Au terme d'une série de témoignages particulièrement émotifs, la poursuite et la défense ont suggéré conjointement, lundi, une peine de huit mois d'incarcération pour le policier Patrick Ouellet, coupable de conduite dangereuse ayant causé la mort du petit Nicholas Thorne-Belance pendant une opération de filature à grande vitesse à Longueuil, en 2014.

Dans la salle bondée du palais de justice de Longueuil, Stéphanie Thorne, la mère du garçon qui avait 5 ans, a d'abord lu un texte déchirant sur la perte de son fils. Le matin du 13 février 2014, elle l'avait félicité de ne pas avoir mouillé son lit, l'avait embrassé sur le front et lui avait dit qu'elle l'aimait.

Plus tard ce matin-là, elle a reçu un appel pour l'informer que son fils et son mari avaient été impliqués dans une grave collision sur le chemin de la garderie. Accourue à l'hôpital Sainte-Justine, elle dit avoir eu du mal à reconnaître son enfant, tant sa tête avait enflé.

Après plusieurs jours au chevet de son fils, elle était présente, bien qu'anéantie, lorsqu'il a rendu l'âme. « En revenant à la maison, j'ai pleuré et pleuré, parce que notre demeure était tellement vide... Sa petite voix était disparue. »

« Aucune mère ne devrait avoir à enterrer son fils à un si jeune âge. » - Stéphanie Thorne

Mme Thorne a expliqué qu'elle, son mari et sa fille souffrent de choc post-traumatique. Les économies familiales se sont envolées depuis quatre ans et demi, et tous ont du mal à gérer leur peine, leur anxiété, leurs idées sombres.

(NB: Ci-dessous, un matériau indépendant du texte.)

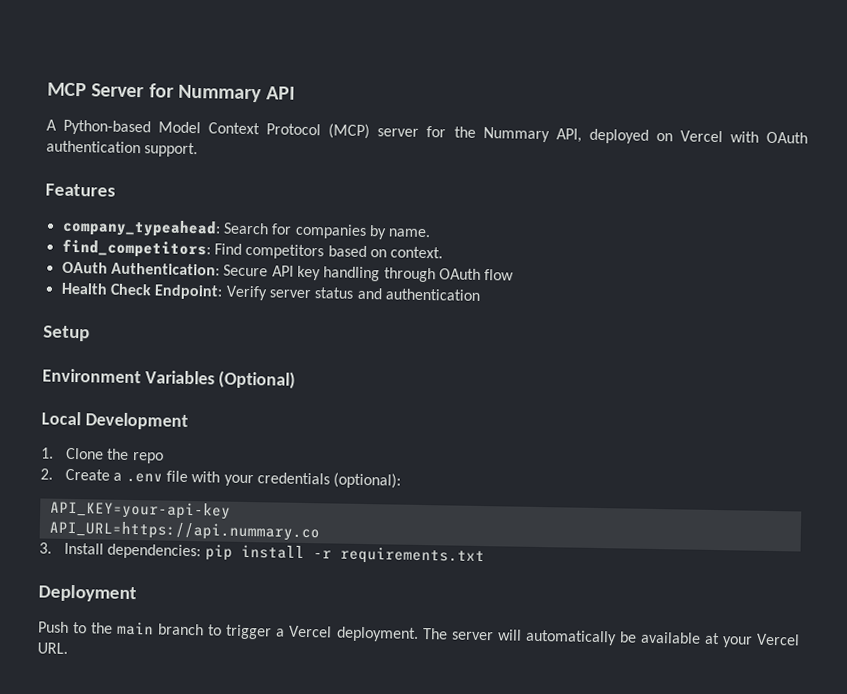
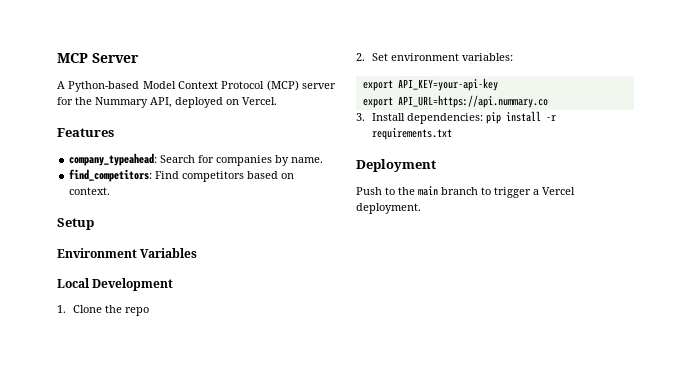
- MCP Server for Nummary API
+ MCP Server
- A Python-based Model Context Protocol (MCP) server for the Nummary API, deployed on Vercel with OAuth authentication support.
+ A Python-based Model Context Protocol (MCP) server for the Nummary API, deployed on Vercel.
- OAuth Authentication: Secure API key handling through OAuth flow
- Health Check Endpoint: Verify server status and authentication
- Environment Variables (Optional)
+ Environment Variables
- 2. Create a .env file with your credentials (optional):
- API_KEY=your-api-key
+ 2. Set environment variables:
+ export API_KEY=your-api-key
- API_URL=https://api.nummary.co
+ export API_URL=https://api.nummary.co
- The server will automatically be available at your Vercel URL.

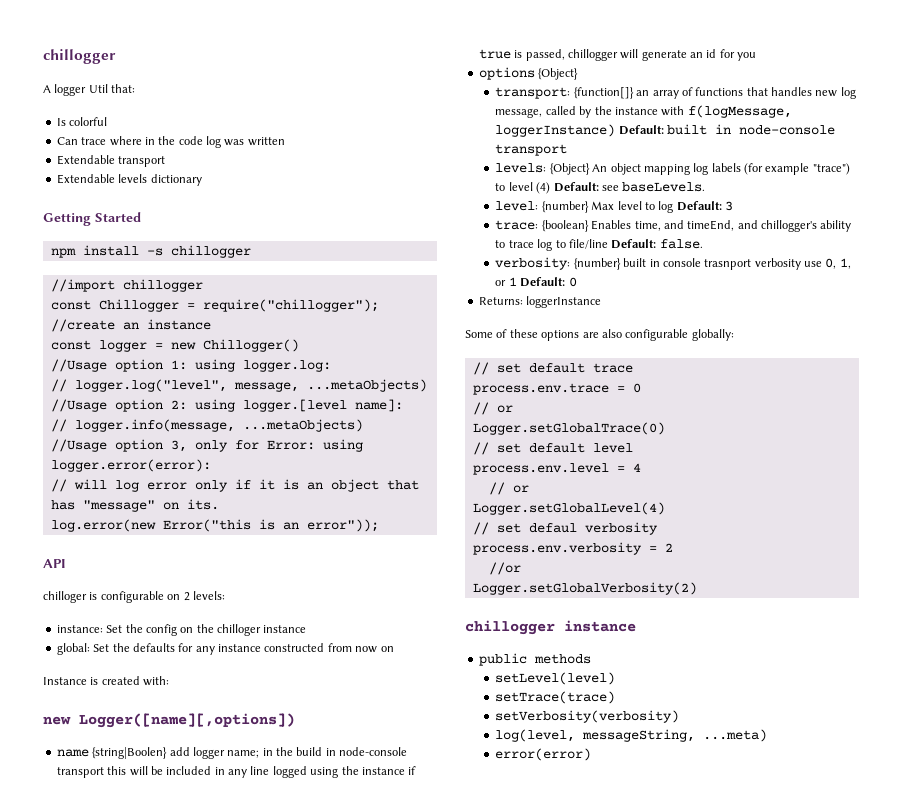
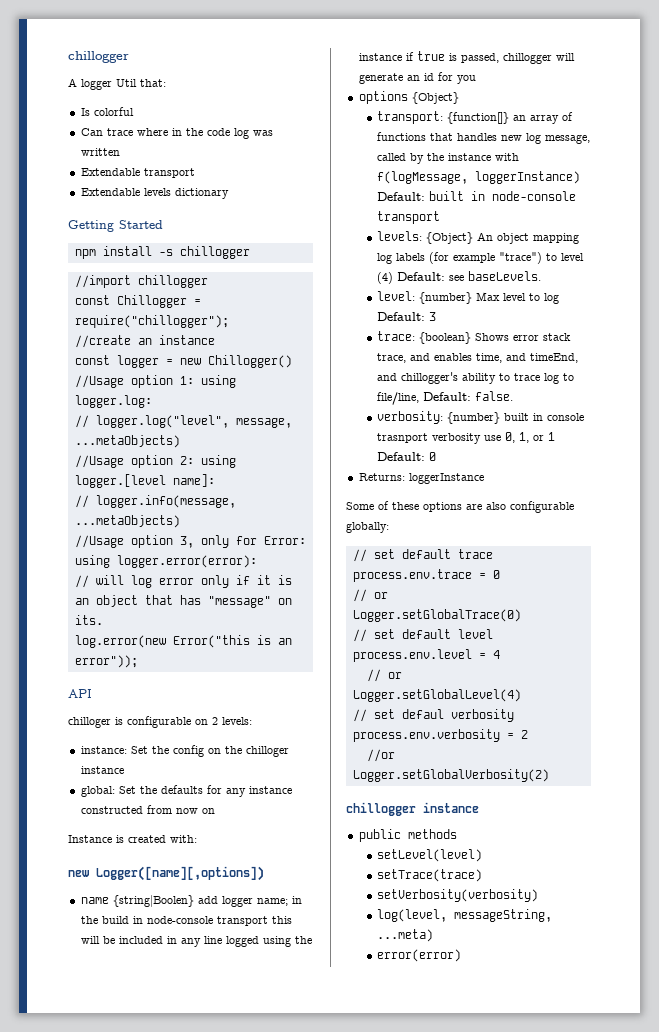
- trace: {boolean} Enables time, and timeEnd, and chillogger's ability to trace log to file/line Default: false.
+ trace: {boolean} Shows error stack trace, and enables time, and timeEnd, and chillogger's ability to trace log to file/line, Default: false.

La soeur adolescente du petit Nicholas, Dalia, a parlé de sa propre dérive vers « le trou noir de la dépression et de l'anxiété » à la suite de la mort de son frère. Elle dit ne pas se souvenir de la dernière fois où elle est sortie reposée d'une nuit de sommeil.

Son corps entier s'agite souvent de tremblements, comme si elle grelotait. « Les gens me demandent tout le temps : "As-tu froid ?" Mais c'est l'émotion », a-t-elle expliqué.

LES REGRETS DU POLICIER

Plusieurs personnes ont aussi témoigné par écrit en faveur de Patrick Ouellet, dont sa conjointe, qui a évoqué les pensées dépressives et suicidaires du policier, anéanti par la mort de l'enfant. Des collègues et des supérieurs ont loué son professionnalisme et son bon jugement, ainsi que son altruisme et son désir d'aider les autres.

M. Ouellet, père de deux jeunes enfants, a pris lui-même la parole, en larmes. « Je me permets d'exprimer mes plus sincères condoléances à la famille Thorne-Belance, en espérant qu'elles soient reçues avec toute la sincérité qui m'habite en les exprimant », a-t-il lancé en risquant un regard rougi vers les proches de l'enfant.

L'agent de la Sûreté du Québec conduisait un véhicule banalisé le jour fatidique et ne répondait pas à un appel d'urgence. Il tentait de rattraper un collègue qui avait entrepris une filature dans le cadre d'une enquête anticorruption.

Il roulait à 134 km/h deux secondes avant de percuter de plein fouet la voiture dans laquelle se trouvait l'enfant sur le boulevard Gaétan-Boucher. Dans cette zone résidentielle, la limite de vitesse était de 50 km/h. Selon un expert, l'accident aurait pu être évité si l'agent Ouellet avait roulé à moins de 80 km/h.

Les procureurs du Directeur des poursuites criminelles et pénales (DPCP) avaient d'abord décidé de fermer le dossier sans accusations. Mais à la suite d'une enquête de La Presse, le dossier avait été réévalué, et des accusations criminelles avaient été portées.

Le juge Éric Simard a mis l'affaire en délibéré. Les parties lui ont demandé de tenir compte des circonstances difficiles dans lesquelles se déroulera l'incarcération de Patrick Ouellet. En tant qu'ancien policier, il devra vraisemblablement être placé en isolement 23 heures sur 24 pour sa protection à l'intérieur des murs.

Outre la suggestion de huit mois de prison, les parties suggèrent au juge d'imposer à M. Ouellet une interdiction de conduire d'un an.